The computation of our Adjusted EBITDA from net income (loss), the most directly comparable GAAP financial measure, is provided in the table below.

Three Months Ended
September 30,
Nine Months Ended
September 30,
2015 2014 2015 2014
Net income (loss) $ 186 $ (21,546) $ 7,286 $ (19,301)
Depreciation and amortization (1) 4,609 4,579 14,107 12,125
Interest expense, net 4,380 4,196 13,057 12,367
Provision for income taxes 44 1,906 1,534 5,168
(Gain) loss on early extinguishment of debt (2)(3) (3,014) 17,157 (3,014) 17,157
Change in fair value of notes payable to related parties (4) 5,094
Foreign exchange loss, net (5) 3,501 1,252 5,432 1,052
Non-recurring expenses (6)(7) 137 (115) 1,762 761
Adjusted EBITDA $ 9,843 $ 7,429 $ 40,164 $ 34,423
(1) Additional depreciation and amortization expenses not related to the cost of services were incurred during the three months ended September 30, 2015 and September 30, 2014 in the amount of $135 and $303, respectively, and during the nine months ended September 30, 2015 and September 30, 2014 in the amount of $439 and $889, respectively.
(2) The privately-negotiated agreement dated August 26, 2015 with certain funds managed by Fidelity Management & Research Company to exchange $10,000 principal amount of senior notes for 2,366,307 shares of our common stock resulted in a gain on early extinguishment of debt of $3,014 in the three and nine months ended September 30, 2015. The gain consisted of the difference between the principal amount of the exchanged notes less the fair value of the exchanged stock, reduced by the exchanged notes pro rata portion of the senior notes unamortized deferred loan issuance costs on the closing date of $343 and legal fees of $41.
(3) The repayment and termination of the 2012 Credit Agreement on July 2, 2014 resulted in a $17,157 charge to loss on early extinguishment of debt in the three and nine month periods ended September 30, 2014. The charge consisted of prepayment penalties of $8,877, write-off of unamortized loan discount and issuance costs totaling $7,983, and legal fees of $297.
(4) The note payable to Former SAE stockholders was recorded at fair value as described in the Notes to SAE’s condensed consolidated financial statements filed with the SEC. All amounts outstanding under the note payable to Former SAE stockholders were repaid on July 2, 2014 from the proceeds of the issuance of the senior secured notes and the promissory note was cancelled.

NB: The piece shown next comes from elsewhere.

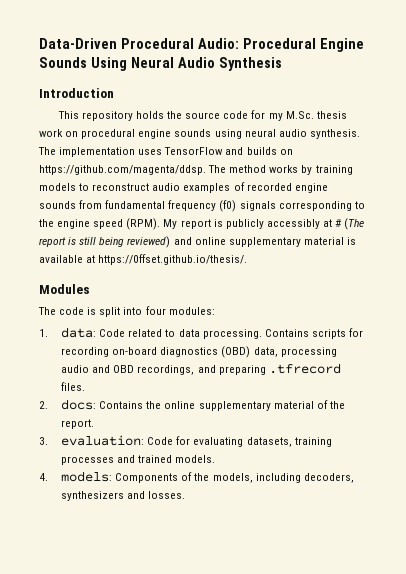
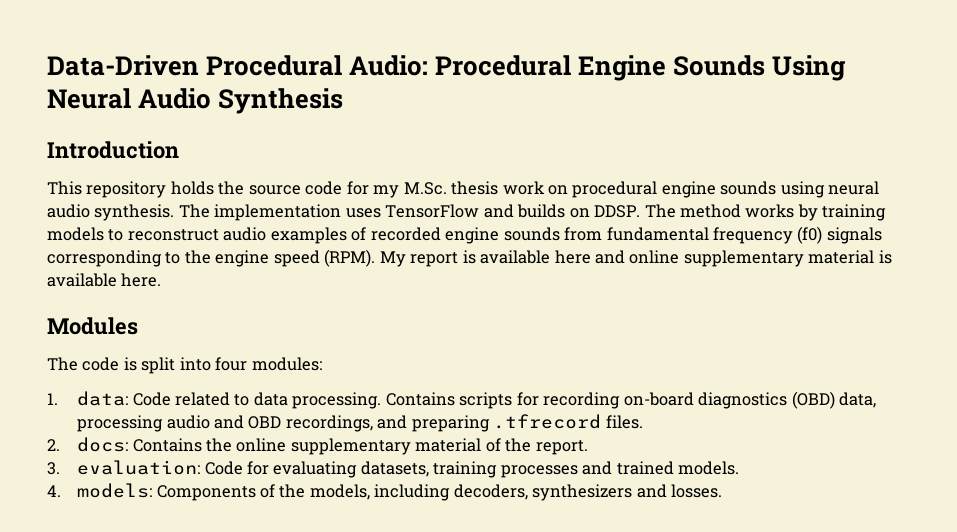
[39,165,206,175] https://github.com/magenta/ddsp. -> [594,205,641,218] DDSP.
[225,218,365,230] [39,236,171,248] publicly accessibly at # (The report is still being reviewed) -> [480,250,591,264] available here
[86,254,248,265] at https://0ffset.github.io/thesis/. -> [121,273,162,287] here.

(5) Foreign exchange loss, net includes the effect of both realized and unrealized foreign exchange transactions.
(6) Non-recurring expenses during the three and nine months ended September 30, 2015 primarily consisted of severance costs associated with SAE’s workforce reduction program.
(7) Non-recurring expenses during the three and nine months ended September 30, 2014 primarily consisted of the settlement of disputed fees with a former financial advisor in the amount of $657. During the three months ended September 30, 2014, legal expenses of $120 were reclassified to loss on early extinguishment of debt.